It is often impossible to pinpoint the exact origin or creator of a folk song. This makes folk songs, unlike pop songs, belong to no one person, but rather have a group ownership by the people who keep them alive. It’s like a family inside joke where nobody can quite remember which aunt, uncle, or grandparent was the first to say it, but it still belongs to all of you. Tracing Haiti and New Orleans’ shared history and culture through songs brings forth similar unanswered questions. Perhaps the confusion in itself is an indication of the kinship shared between the two places, songs that sound and feel like either place, and therefore might belong to either place.

Lisette Quitteé La Plaine” for example, is usually credited as a Louisiana Creole traditional song with no known author. But a written history of Haiti in 1797 by Philadelphia based historian, Moreau de Saint Mery, traces the text back to a writer in colonial Haiti, St. Domingue, Duvivier de la Mahautière, in 1757.

And then there’s the Bamboula, a rhythm many attribute to Haiti that is said to have traveled to New Orleans with the thousands that fled the Haitian Revolution to seek safety in Louisiana. Bamboula is most characterized by the drums that carry the rhythm. A bit more research into the genre shows that this musical tradition is present in multiple islands in the Caribbean, as well as in South America. The common denominator remains the same: the drum–Africa.

Inside one folk song, (popular music as well, thanks to technology) you can meet a people, their linguistic tradition, the types of melodies and rhythms that make them tap their feet, and some of the everyday realities of their culture. The words “God’s gonna set this world on fire one of these days, hallelujah” reveal multiple truths about the enslaved Africans in America who sang this traditional song. There is a spiritual truth, a belief in a metaphysical existence on the other side of this reality where enslaved people will be able to “sit at the welcome table,” and “eat and never be hungry.” It reveals a political truth, a dissatisfaction with the conditions they were forced into, and a hope for a reckoning for the world that created those conditions. Just one round of this spiritual, if you’re truly listening, can teach you so much about being Black in America.

I love the way one of my favorite podcast hosts, Combat Jack (may he rest in peace), broke down the difference between Cali and New York Hip Hop of the early 90’s on an episode of Gimlet Media’s Mogul. Cali hip hop, he said, hits best while driving in your car on a warm sunny day, a smooth beat to vibe to with the windows down. Whereas in New York, they were rapping to beats fit for a person riding the subway all day with their boombox.

But this is 2021 where a kid in Philly could listen to nothing but K-Pop if they so choose, cultural specificities become less and less obvious in one song in such a globalized world. However, one song can still teach you these same things about the individuals who created them.

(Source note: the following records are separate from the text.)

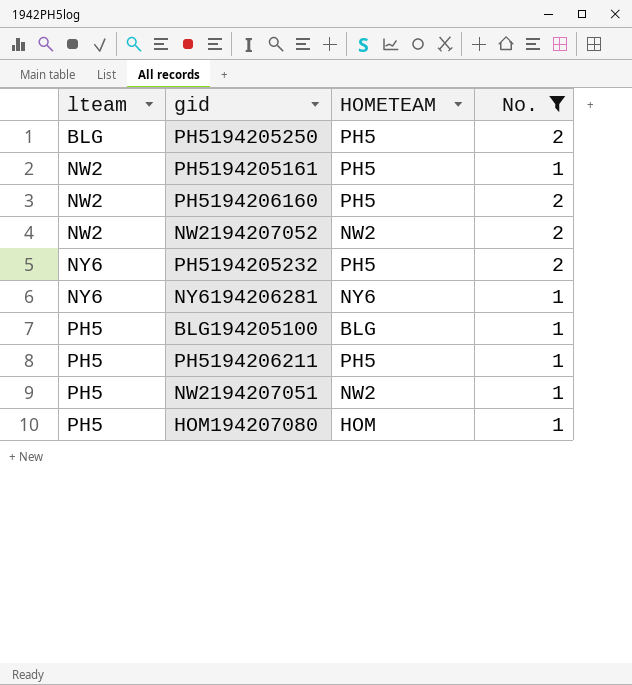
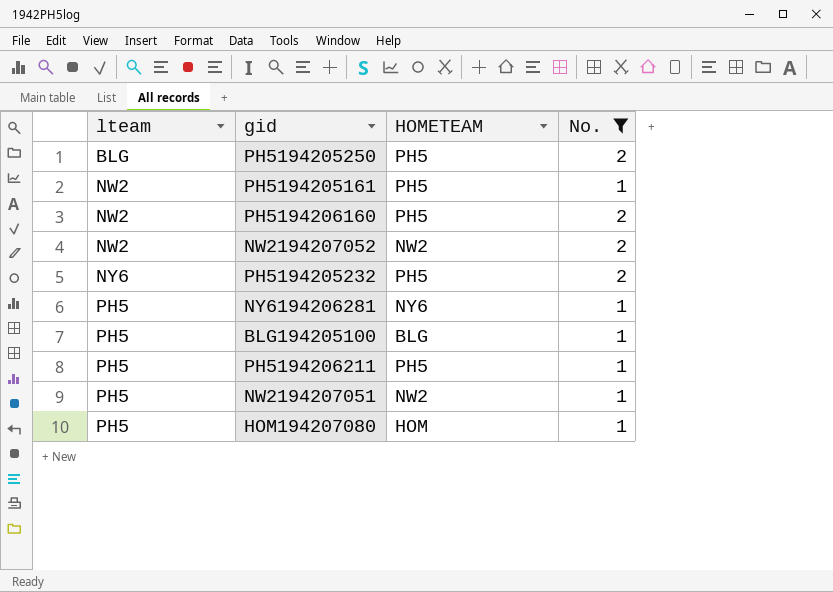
NY6194206281 | lteam: NY6 -> PH5

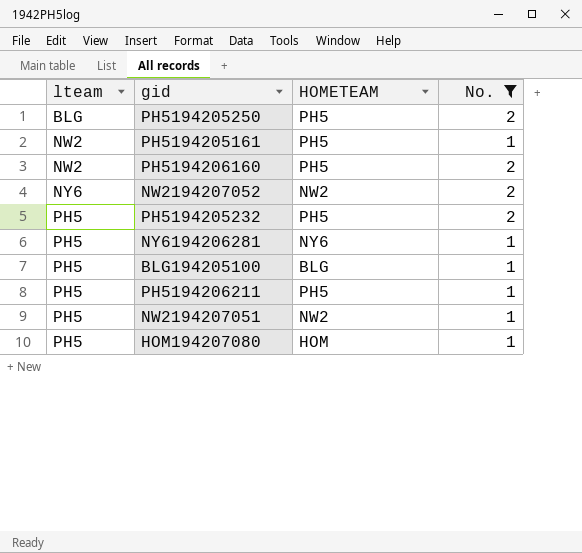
NW2194207052 | lteam: NW2 -> NY6
PH5194205232 | lteam: NY6 -> PH5

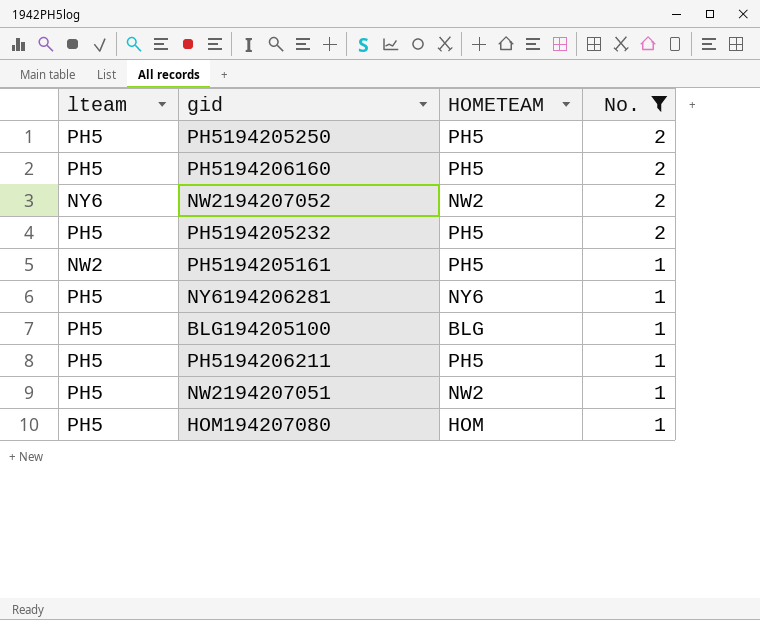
row order: lteam ascending -> No. descending
PH5194205250 | lteam: BLG -> PH5
PH5194206160 | lteam: NW2 -> PH5

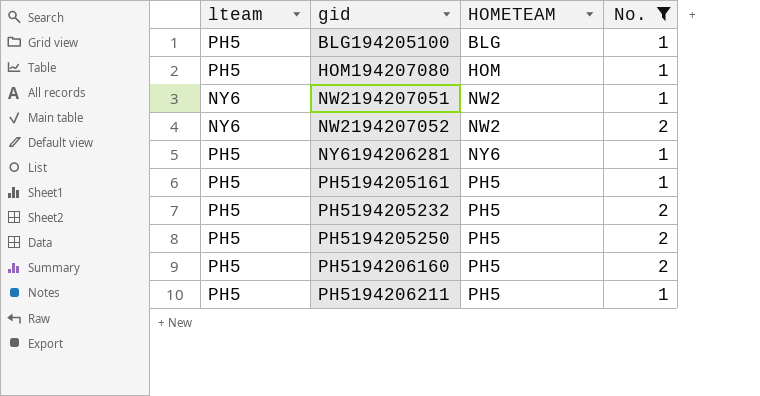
row order: No. descending -> gid ascending
NW2194207051 | lteam: PH5 -> NY6
PH5194205161 | lteam: NW2 -> PH5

One listen to one of my songs could reveal to you that I am a child of a woman from the north of Haiti, where it’s more common to find women playing instruments than in the capital. You’ll find that I play a guitar with nylon strings because Haitians tend to finger pick more than they strum. You might glean from the vocal stylistic choices I make that I’ve spent most of my life in Philly listening to gospel, obsessed with Lauryn Hill, imitating Brandy’s ad libs. You might realize my dedication to keeping my mother tongue strong and present in my art because I worry about losing pieces of my culture as an immigrant in Philadelphia. You’ll find that like any other millennial, I’m seeking answers and explanations for the conditions of a world that I am dissatisfied with. But most importantly, you’ll find that I love Haiti.

As far as oral tradition goes, the tradition of song holds so much. It’s no wonder that certain founders of western music education philosophy were of the mind that folk song is where a child’s musical education should begin, the songs that feel most intrinsically like home for the child. The connection between Haiti and New Orleans might be long forgotten in the consciousness of the people in these respective places, but the shared themes of displacement and life under colonialism in the words of the folk songs, as well as the syncopated dance rhythms of the drums of the Bamboula live to tell the tale. After all, as the classic Haitian song by Septentrional says, tanbou frape Ayisyen kontan–the drum hits, Haiti rejoices. And apparently, so does New Orleans.